> _REQUIRED ACTION_: All entries below must be written out verbatim, and the images must be dropped.
---------- THE DATA ----------
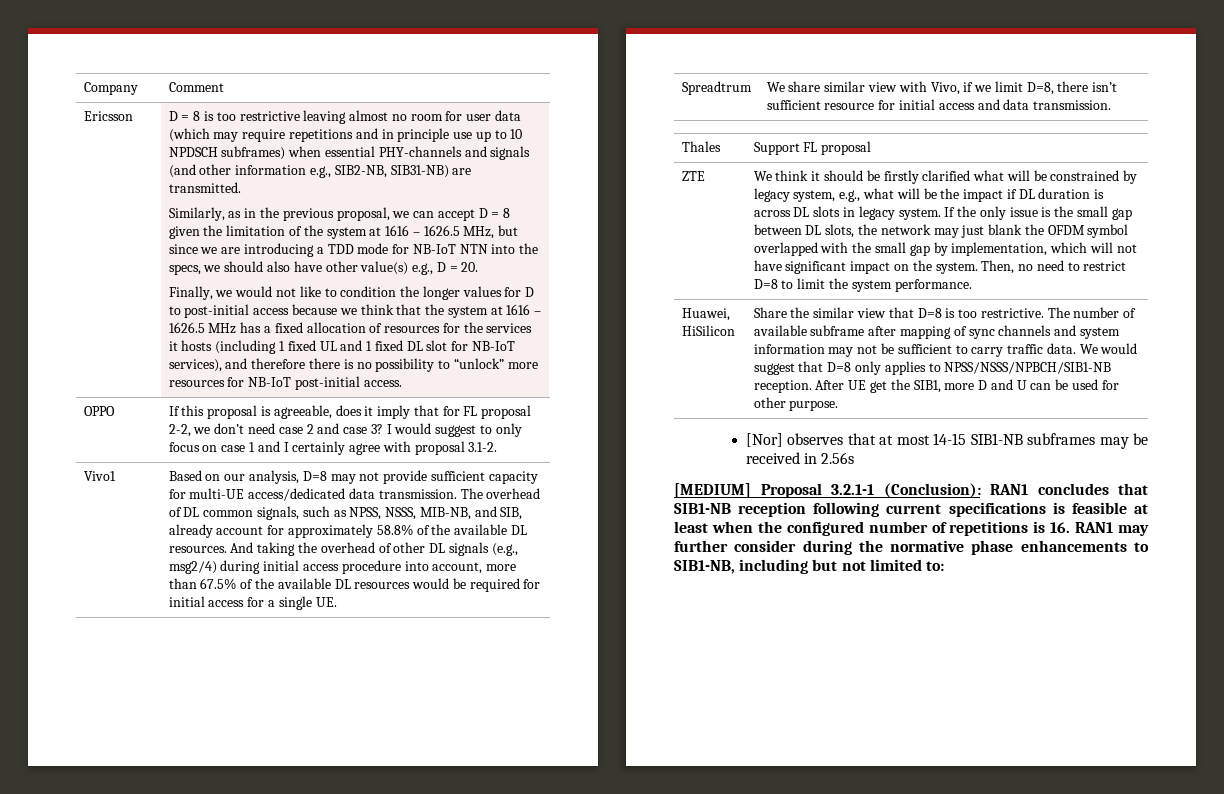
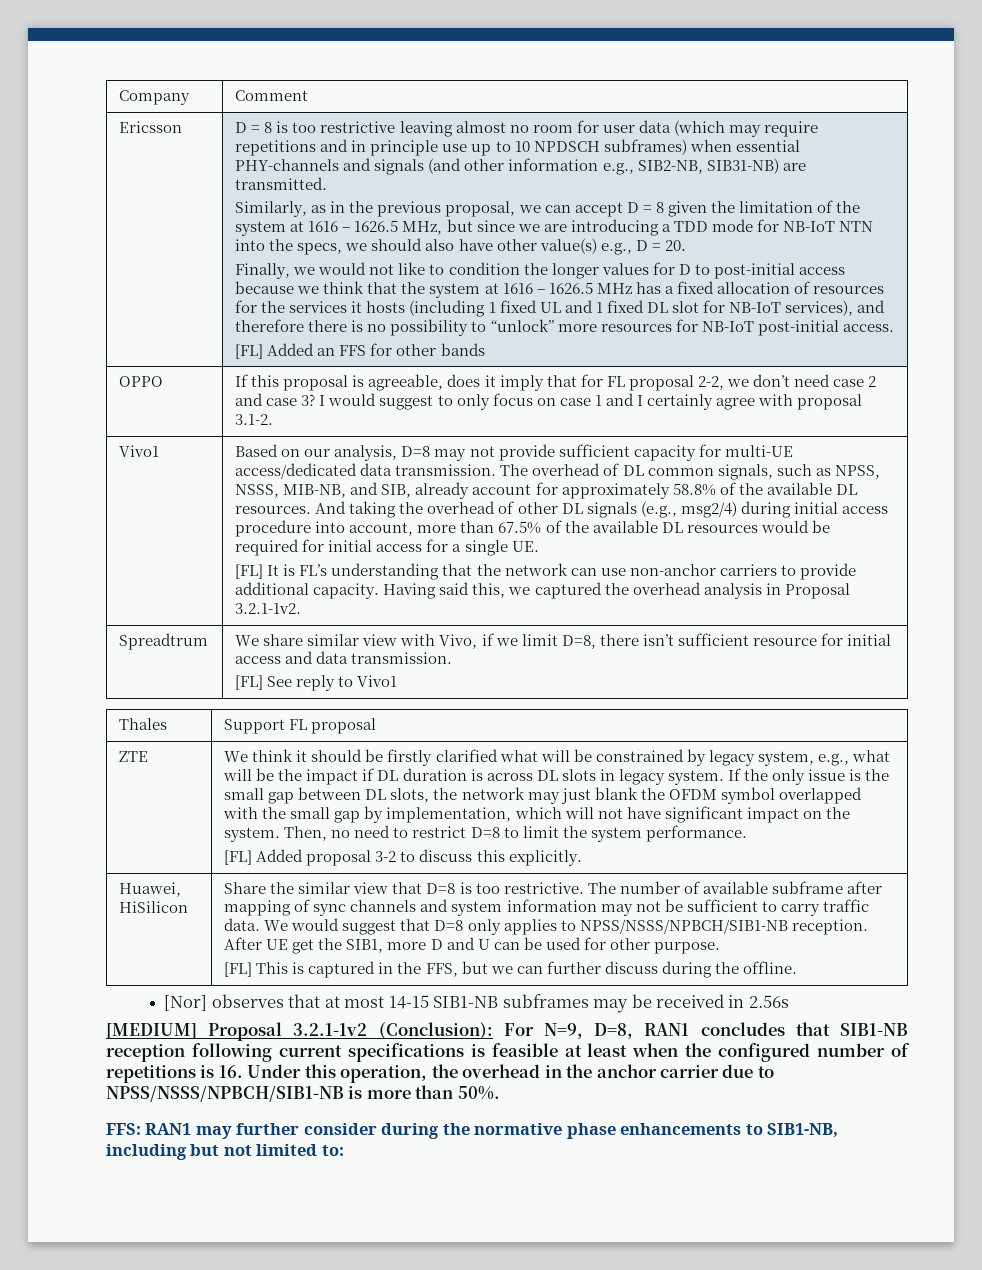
+ [FL] Added an FFS for other bands
+ [FL] It is FL’s understanding that the network can use non-anchor carriers to provide additional capacity. Having said this, we captured the overhead analysis in Proposal 3.2.1-1v2.
  Spreadtrum | We share similar view with Vivo, if we limit D=8, there isn’t sufficient resource for initial access and data transmission.
+ [FL] See reply to Vivo1
+ [FL] Added proposal 3-2 to discuss this explicitly.
+ [FL] This is captured in the FFS, but we can further discuss during the offline.
- [MEDIUM] Proposal 3.2.1-1 (Conclusion): RAN1 concludes that SIB1-NB reception following current specifications is feasible at least when the configured number of repetitions is 16. RAN1 may further consider during the normative phase enhancements to SIB1-NB, including but not limited to:
+ [MEDIUM] Proposal 3.2.1-1v2 (Conclusion): For N=9, D=8, RAN1 concludes that SIB1-NB reception following current specifications is feasible at least when the configured number of repetitions is 16. Under this operation, the overhead in the anchor carrier due to NPSS/NSSS/NPBCH/SIB1-NB is more than 50%.
+ FFS: RAN1 may further consider during the normative phase enhancements to SIB1-NB, including but not limited to:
----------
> _EXERCISE ANSWER_:
+ [FL] Added an FFS for other bands
+ [FL] It is FL’s understanding that the network can use non-anchor carriers to provide additional capacity. Having said this, we captured the overhead analysis in Proposal 3.2.1-1v2.
  Spreadtrum | We share similar view with Vivo, if we limit D=8, there isn’t sufficient resource for initial access and data transmission.
+ [FL] See reply to Vivo1
+ [FL] Added proposal 3-2 to discuss this explicitly.
+ [FL] This is captured in the FFS, but we can further discuss during the offline.
- [MEDIUM] Proposal 3.2.1-1 (Conclusion): RAN1 concludes that SIB1-NB reception following current specifications is feasible at least when the configured number of repetitions is 16. RAN1 may further consider during the normative phase enhancements to SIB1-NB, including but not limited to:
+ [MEDIUM] Proposal 3.2.1-1v2 (Conclusion): For N=9, D=8, RAN1 concludes that SIB1-NB reception following current specifications is feasible at least when the configured number of repetitions is 16. Under this operation, the overhead in the anchor carrier due to NPSS/NSSS/NPBCH/SIB1-NB is more than 50%.
+ FFS: RAN1 may further consider during the normative phase enhancements to SIB1-NB, including but not limited to:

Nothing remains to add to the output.